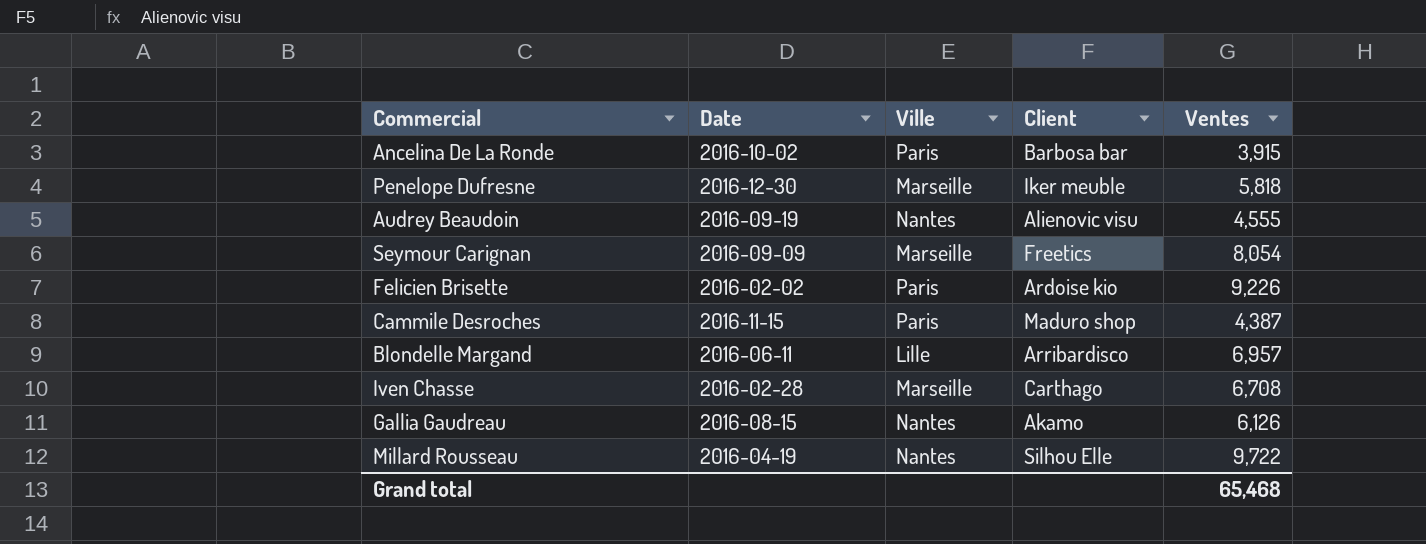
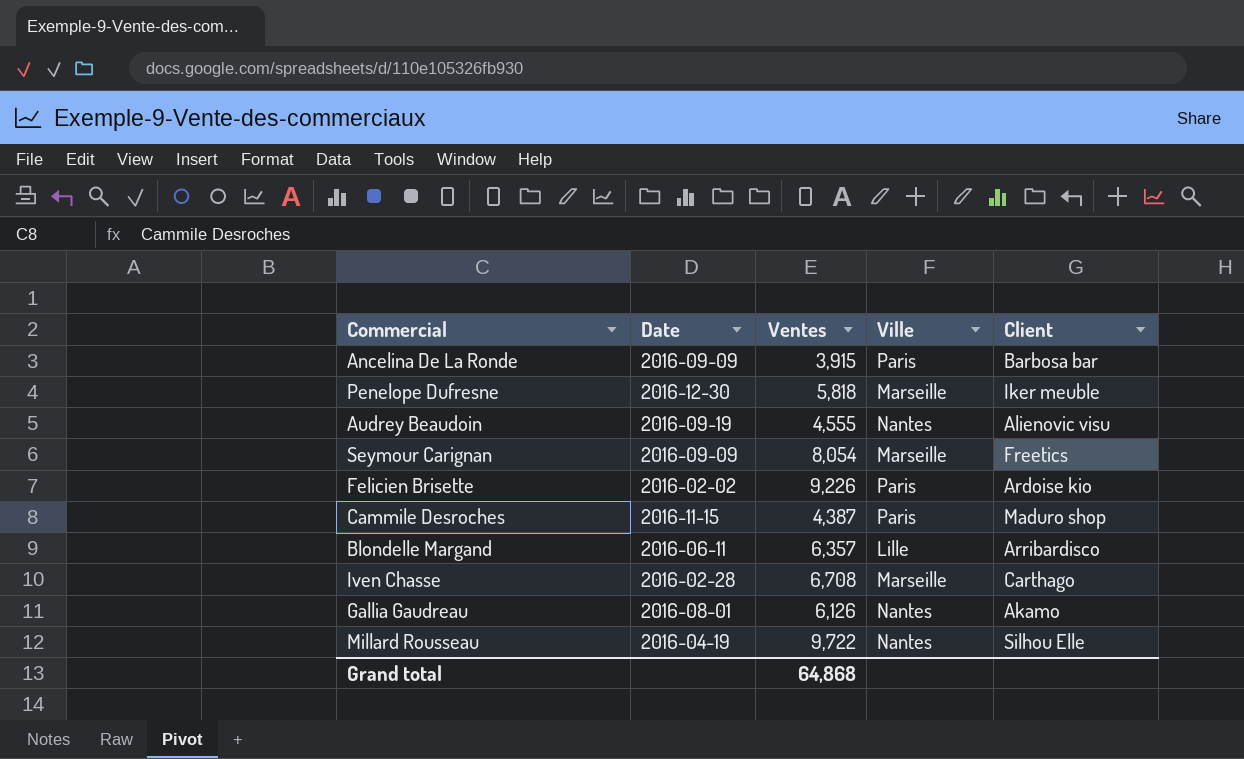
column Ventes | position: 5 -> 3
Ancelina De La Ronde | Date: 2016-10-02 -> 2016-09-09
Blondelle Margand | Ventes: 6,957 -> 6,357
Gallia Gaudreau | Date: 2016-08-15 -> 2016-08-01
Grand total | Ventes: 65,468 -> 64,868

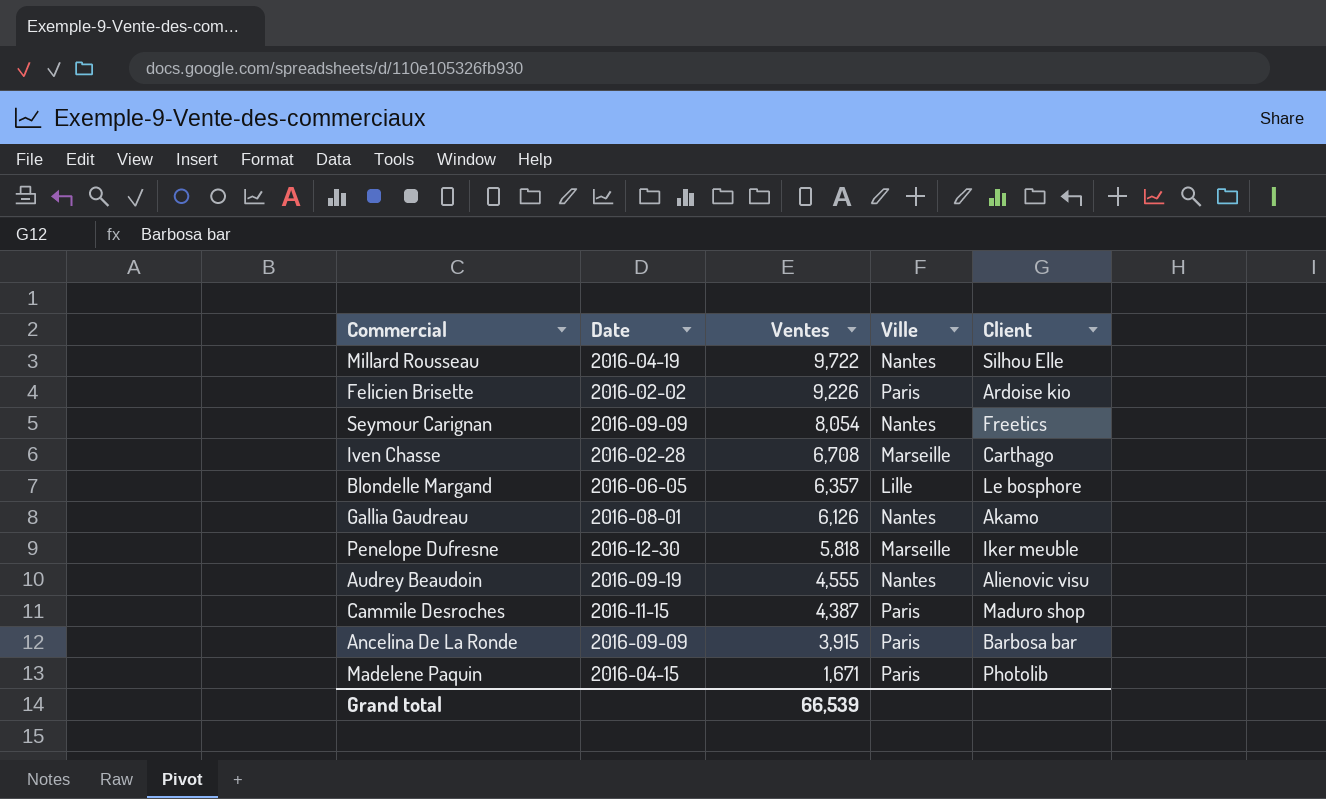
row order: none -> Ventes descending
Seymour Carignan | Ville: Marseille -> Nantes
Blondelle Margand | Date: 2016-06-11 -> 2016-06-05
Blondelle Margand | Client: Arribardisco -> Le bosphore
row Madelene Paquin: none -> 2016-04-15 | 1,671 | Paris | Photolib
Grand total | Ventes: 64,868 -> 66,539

==

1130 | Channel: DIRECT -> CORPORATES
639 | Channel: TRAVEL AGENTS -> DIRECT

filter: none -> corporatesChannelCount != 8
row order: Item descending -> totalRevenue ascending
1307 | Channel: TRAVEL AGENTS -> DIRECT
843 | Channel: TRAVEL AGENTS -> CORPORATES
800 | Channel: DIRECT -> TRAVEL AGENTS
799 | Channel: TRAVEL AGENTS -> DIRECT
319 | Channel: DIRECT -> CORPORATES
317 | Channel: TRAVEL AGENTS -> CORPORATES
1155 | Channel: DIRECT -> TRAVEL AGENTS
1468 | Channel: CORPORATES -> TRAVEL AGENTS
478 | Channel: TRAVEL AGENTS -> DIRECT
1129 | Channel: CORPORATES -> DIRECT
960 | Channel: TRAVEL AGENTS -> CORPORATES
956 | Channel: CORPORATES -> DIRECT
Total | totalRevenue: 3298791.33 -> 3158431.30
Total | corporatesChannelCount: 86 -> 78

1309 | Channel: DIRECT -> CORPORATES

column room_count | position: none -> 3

## WHAT THE TASK ASKS:
The answer must consist of every line from the entries above that contains "Margand".

## THE COMPLETED TASK:
Blondelle Margand | Ventes: 6,957 -> 6,357
Blondelle Margand | Date: 2016-06-11 -> 2016-06-05
Blondelle Margand | Client: Arribardisco -> Le bosphore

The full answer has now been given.